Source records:
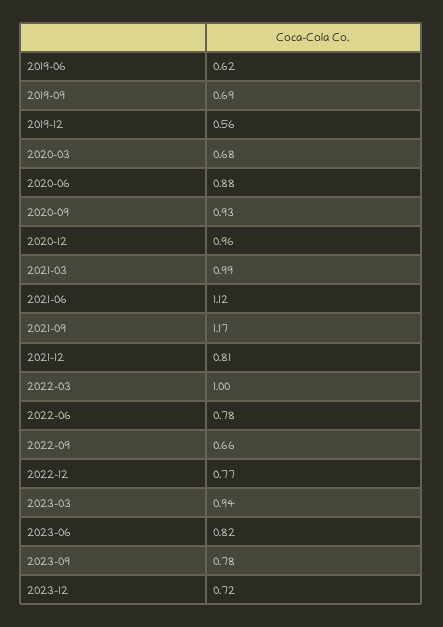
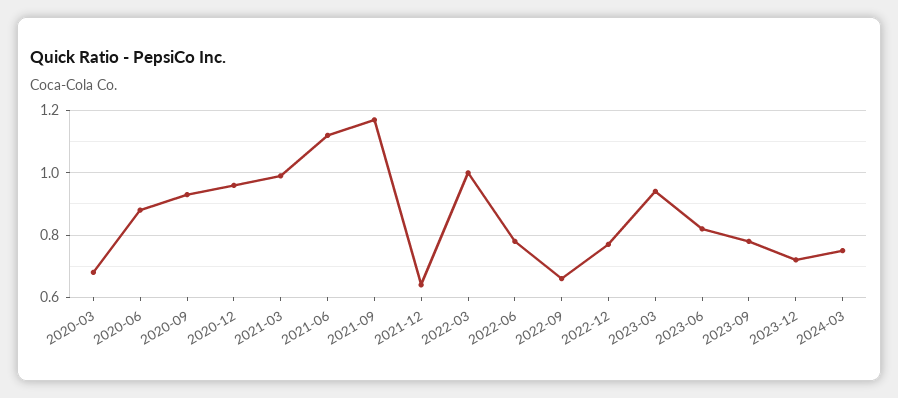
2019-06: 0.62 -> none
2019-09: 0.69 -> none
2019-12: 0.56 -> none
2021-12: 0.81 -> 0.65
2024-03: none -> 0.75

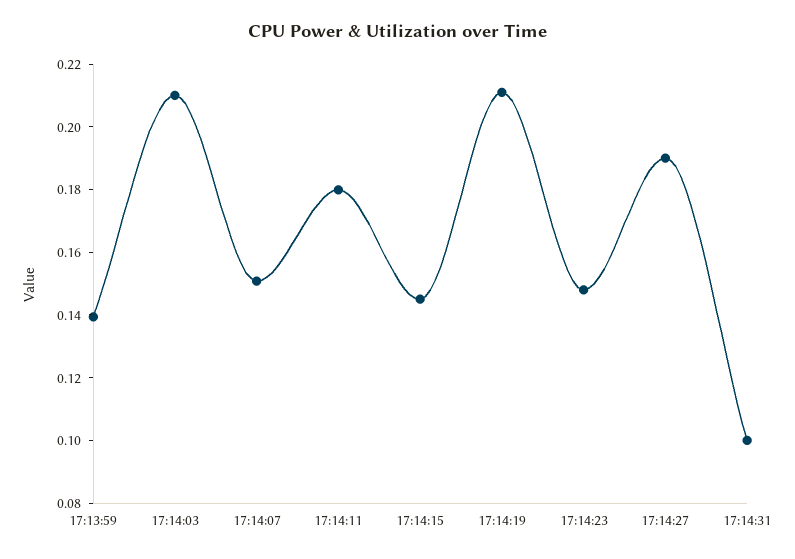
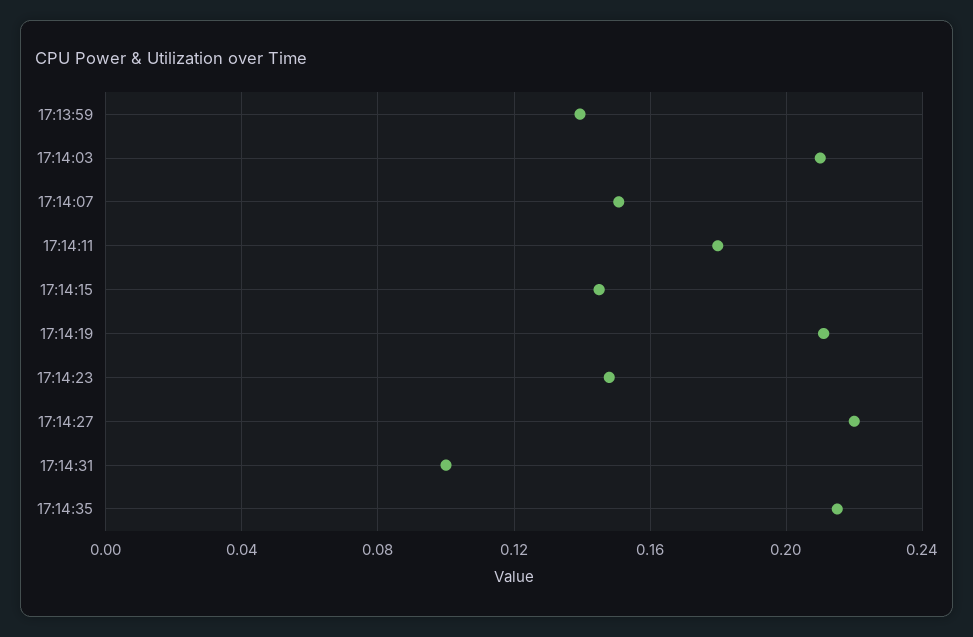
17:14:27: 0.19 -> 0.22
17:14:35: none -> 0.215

▸ **Work required**: Show the lines of the entries that include the string "none", copying each in full.

▸ **Written solution**:
2019-06: 0.62 -> none
2019-09: 0.69 -> none
2019-12: 0.56 -> none
2024-03: none -> 0.75
17:14:35: none -> 0.215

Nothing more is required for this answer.